**Required work**
Below are records with pictures in them. Output exactly the lines from the one with "color: #14532d ->" through the one with "html: none ->", both included, and leave every picture out; give only those lines.

**Data for analysis**
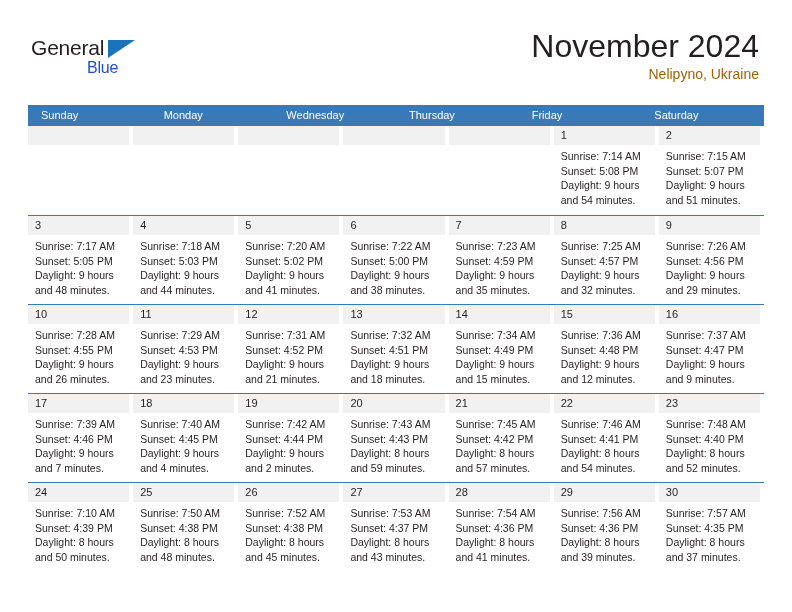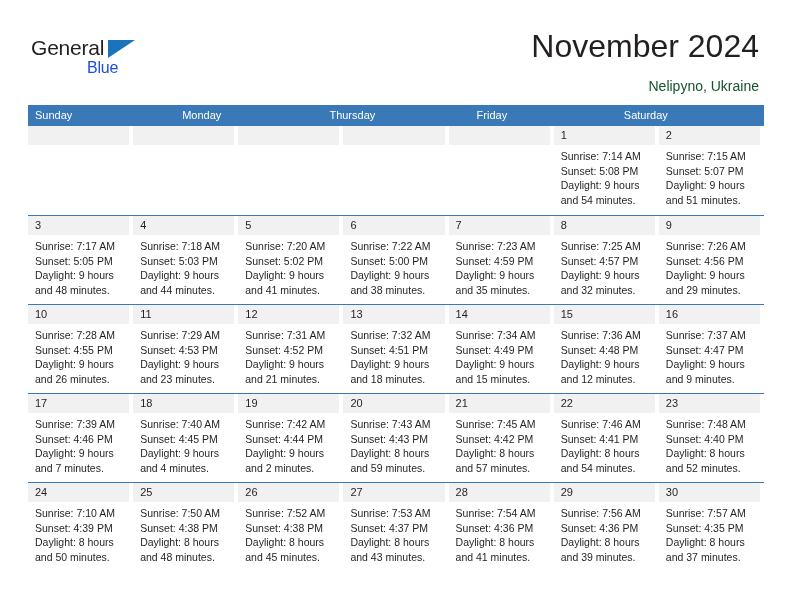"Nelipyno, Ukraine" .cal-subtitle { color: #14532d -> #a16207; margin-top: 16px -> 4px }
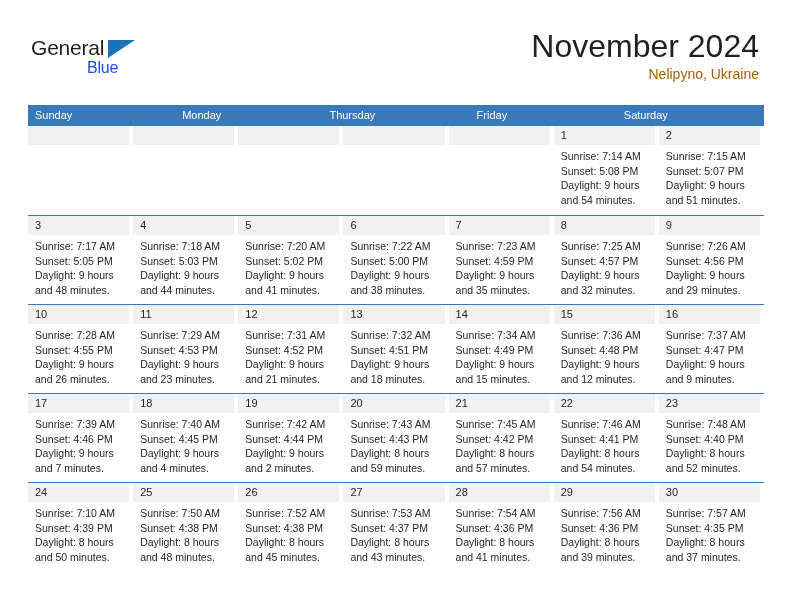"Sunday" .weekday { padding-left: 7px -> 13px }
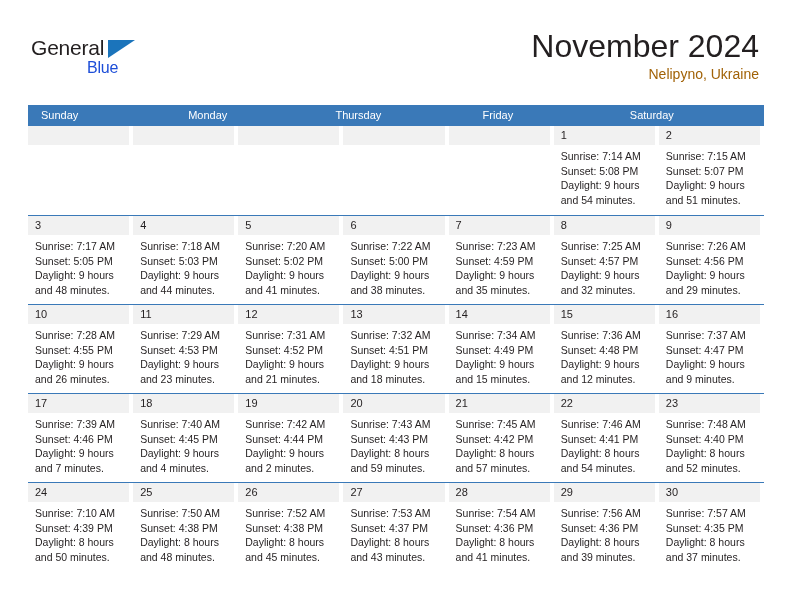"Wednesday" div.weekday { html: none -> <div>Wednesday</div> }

--

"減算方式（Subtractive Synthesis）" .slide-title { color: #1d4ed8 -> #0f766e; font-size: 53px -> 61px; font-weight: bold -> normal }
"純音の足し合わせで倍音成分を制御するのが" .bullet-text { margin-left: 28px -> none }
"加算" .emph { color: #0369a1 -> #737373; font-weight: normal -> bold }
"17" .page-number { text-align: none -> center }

**Solution below**
"Nelipyno, Ukraine" .cal-subtitle { color: #14532d -> #a16207; margin-top: 16px -> 4px }
"Sunday" .weekday { padding-left: 7px -> 13px }
"Wednesday" div.weekday { html: none -> <div>Wednesday</div> }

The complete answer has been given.